Migration in Central America is one of the factors eroding “citizenship,” as belonging to the same political community. This becomes a factor in destruction of the states.

The Costa Rican sociologist, migration specialist Abelardo Morales Gamboa writes that the migration processes in Central America pose the problem of justice and affiliation: in the first case, according to the concept of citizenship, a significant part of the individuals whose existence is connected with migration is deprived of it.
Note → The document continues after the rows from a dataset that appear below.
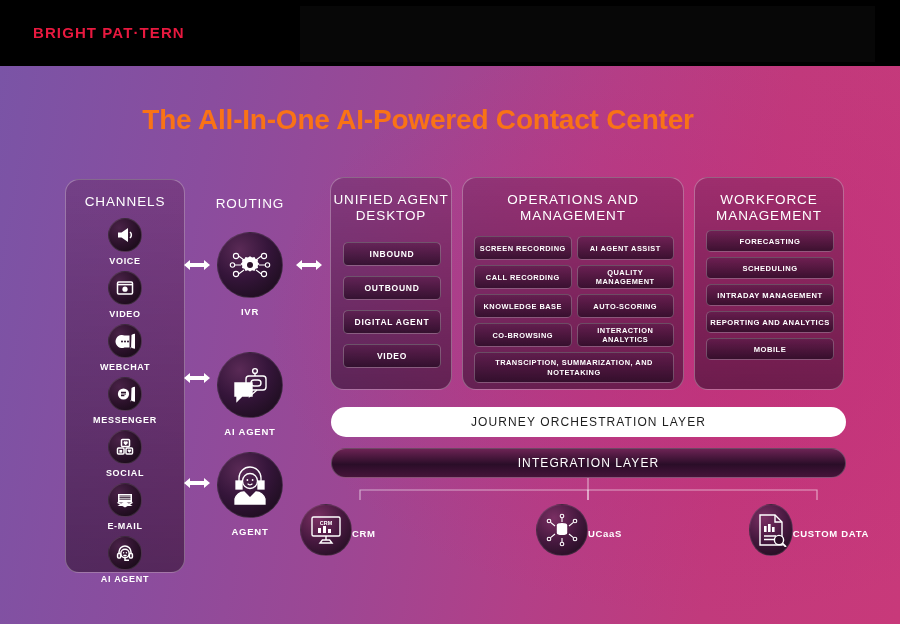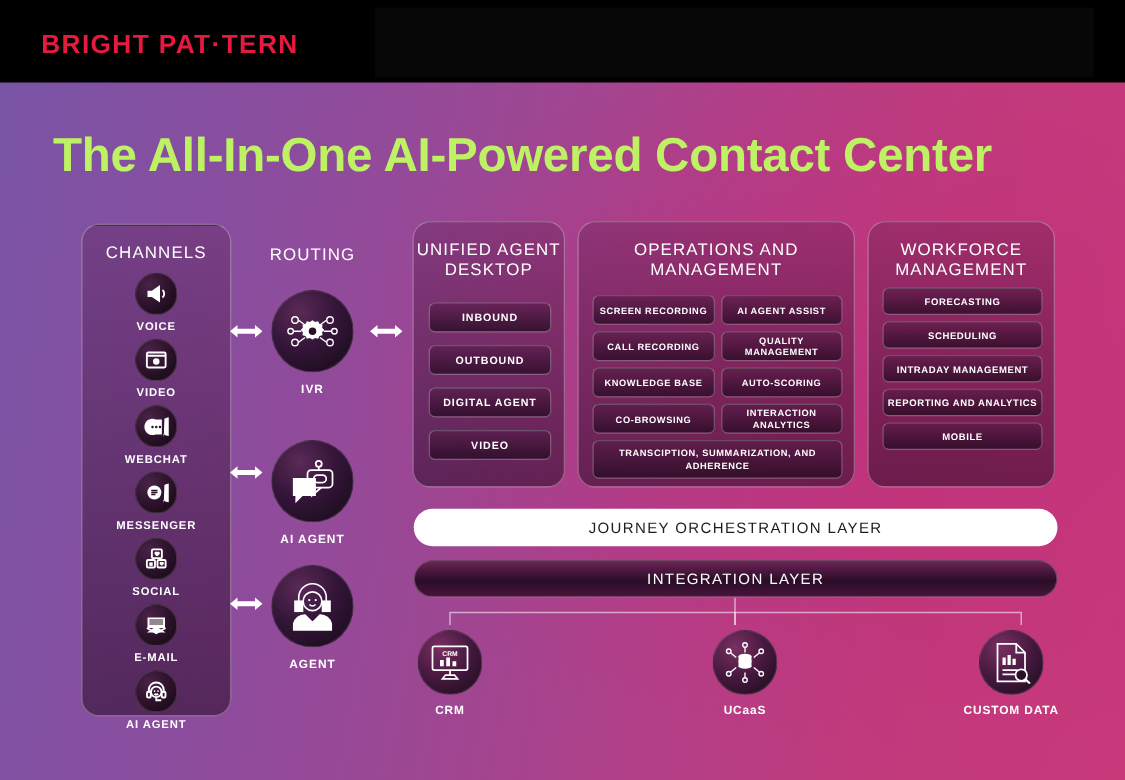"BRIGHT PAT·TERN" .logo { font-size: 21px -> 15px }
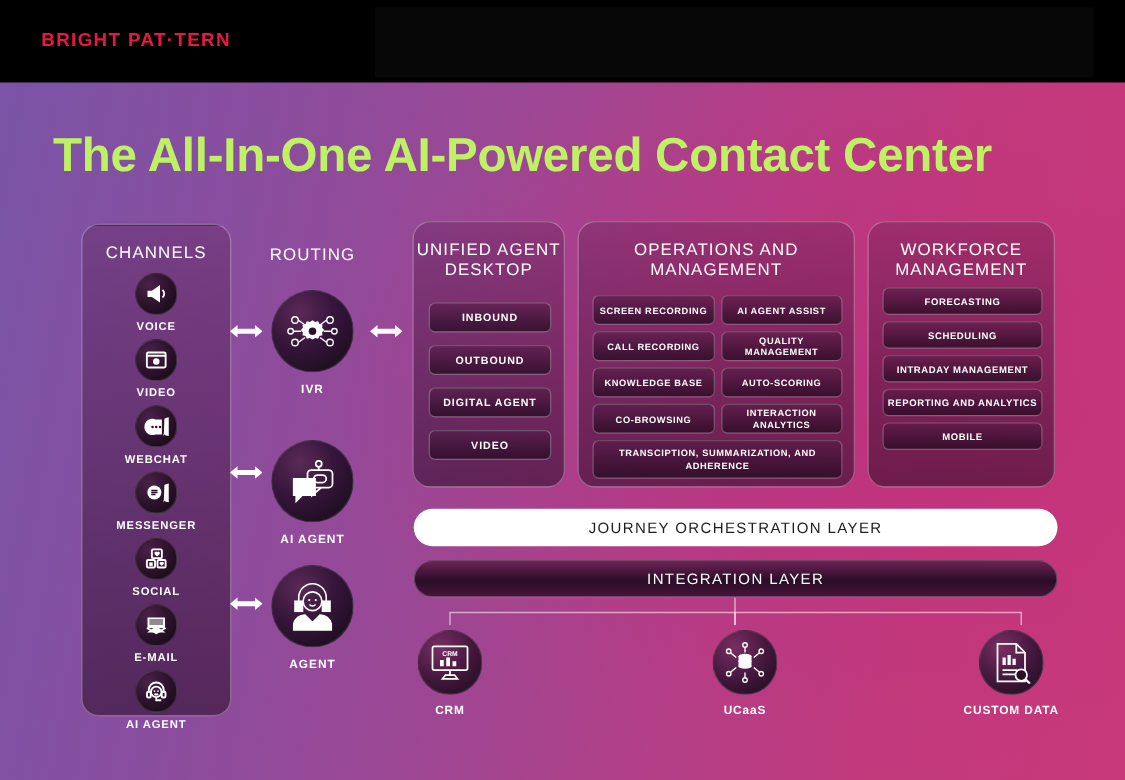"The All-In-One AI-Powered Contact Center" .title { color: #bef264 -> #f97316; font-size: 38px -> 28px }
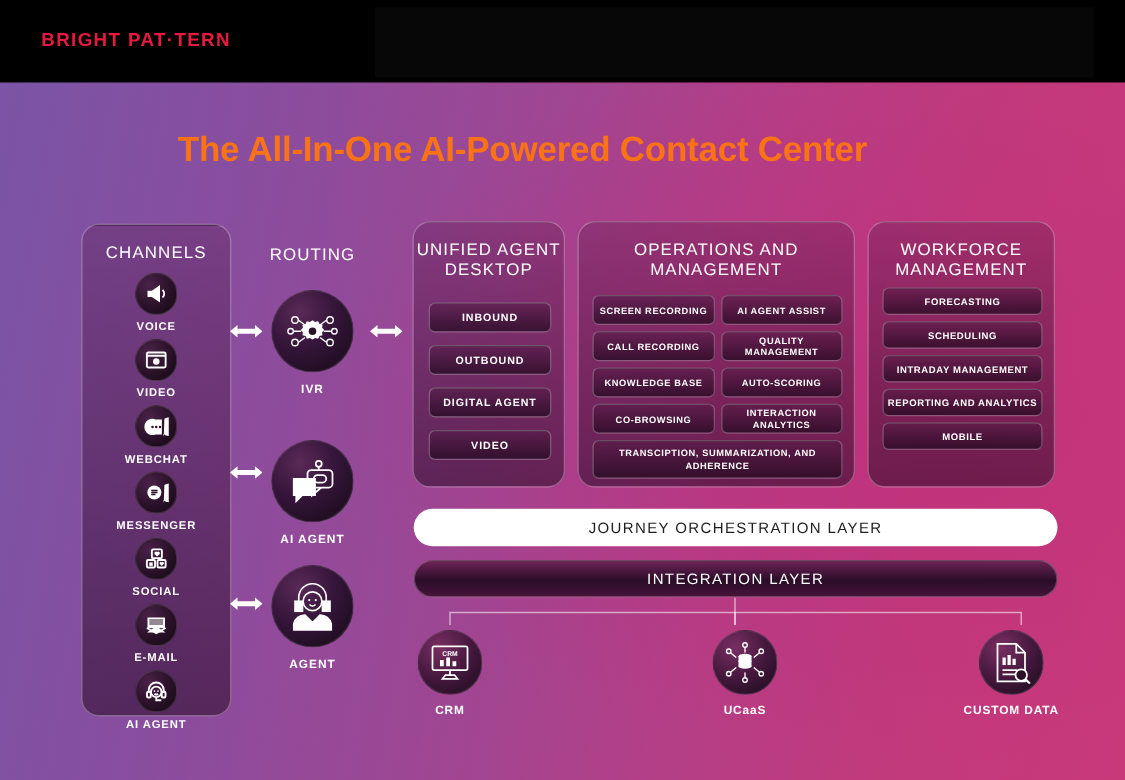"TRANSCIPTION, SUMMARIZATION, AND" div.ops-chip { text: ADHERENCE -> NOTETAKING }
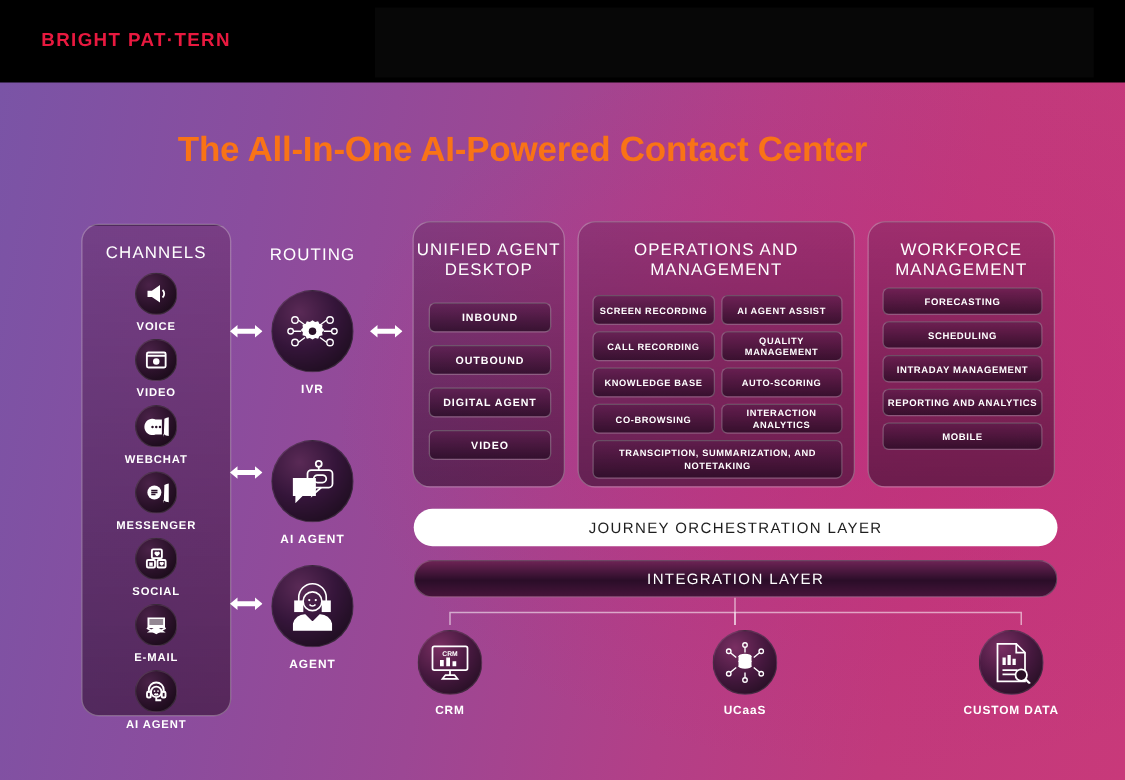"CRM" .int-node { flex-direction: column -> row }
In the second, migration means for them the loss of status of full member of a certain territorial community.

As a result, a person stops living a full-fledged life with his family, have not possibility of realizing his personal potential, and is only engaged in physical survival.

 

Recommendations

 

People in Mexico and Central American countries, especially indigenous persons with disabilities, have problems with proper access to health care and education that can cause migration and is one of the form of unsustainable legal status of indigenous peoples.

These problems are the parts of legal factor — risk factor for forced migration of indigenous peoples described in Analytical review.

We need strengthening sustainable legal status of indigenous peoples in the context of implementing the rights to access to health care and education.

It would assist to address issues under consideration in Mexico and Central American countries.

For this purpose it is necessary to implement:

-Recommendations provided in Analytical review

-Recommendations provided in Recommended materials.

 

In particular, it can be recommended for indigenous organizations and state bodies of Mexico and Central American countries to participate in implementing the following Recommendations

— provided in Study The situation of indigenous children with disabilities:

-Improving data collection;

-Improving legal frameworks;

-Targeted actions;

— provided in conclusions of Expert Group Meeting on indigenous persons with disabilities

— to develop a General Comment on indigenous persons with disabilities, to guide States on how to implement the CRPD among indigenous communities (e.g., personal assistance services in the community that prevent assimilation or situations of forced migration);

-include the promotion and protection of the rights of indigenous persons with disabilities and their access to services in National Action Plans;

-adopt a System-wide Wide Action Plan that is inclusive of persons with disabilities and indigenous peoples to enhance coordination among UN agencies;

-bridge the information gap on indigenous persons with disabilities, by adapting the set of questions of the Washington Group on Disability Statistics to disaggregate data on indigenous persons with disabilities at national level;

-strengthen the capacity of organizations of indigenous persons with disabilities and the Indigenous Persons with Disabilities Global Network, with the support from States, donor and international cooperation partners;

-raise the awareness of the media on the issue of indigenous persons with disabilities.

Given the significance of La Bestia security problem, it is necessary to ensure medical care for persons who were disabled during trip on the Beastia, maintain statistics and improving railway safety.